* **Exercise aim**
Reply with every entry, repeated exactly as given.

* **Records from a collection**
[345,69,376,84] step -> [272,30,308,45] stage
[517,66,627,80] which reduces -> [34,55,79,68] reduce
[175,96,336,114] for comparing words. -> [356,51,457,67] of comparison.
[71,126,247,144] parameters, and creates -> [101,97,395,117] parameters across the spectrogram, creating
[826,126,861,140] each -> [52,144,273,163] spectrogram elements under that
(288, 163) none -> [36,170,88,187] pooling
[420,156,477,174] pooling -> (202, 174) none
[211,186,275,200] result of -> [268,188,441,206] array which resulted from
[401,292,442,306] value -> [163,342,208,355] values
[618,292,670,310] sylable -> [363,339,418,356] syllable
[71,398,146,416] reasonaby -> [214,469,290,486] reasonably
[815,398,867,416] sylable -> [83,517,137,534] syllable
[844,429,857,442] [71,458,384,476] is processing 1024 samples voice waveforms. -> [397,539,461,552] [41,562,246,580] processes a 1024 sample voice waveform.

* **Task result**
[345,69,376,84] step -> [272,30,308,45] stage
[517,66,627,80] which reduces -> [34,55,79,68] reduce
[175,96,336,114] for comparing words. -> [356,51,457,67] of comparison.
[71,126,247,144] parameters, and creates -> [101,97,395,117] parameters across the spectrogram, creating
[826,126,861,140] each -> [52,144,273,163] spectrogram elements under that
(288, 163) none -> [36,170,88,187] pooling
[420,156,477,174] pooling -> (202, 174) none
[211,186,275,200] result of -> [268,188,441,206] array which resulted from
[401,292,442,306] value -> [163,342,208,355] values
[618,292,670,310] sylable -> [363,339,418,356] syllable
[71,398,146,416] reasonaby -> [214,469,290,486] reasonably
[815,398,867,416] sylable -> [83,517,137,534] syllable
[844,429,857,442] [71,458,384,476] is processing 1024 samples voice waveforms. -> [397,539,461,552] [41,562,246,580] processes a 1024 sample voice waveform.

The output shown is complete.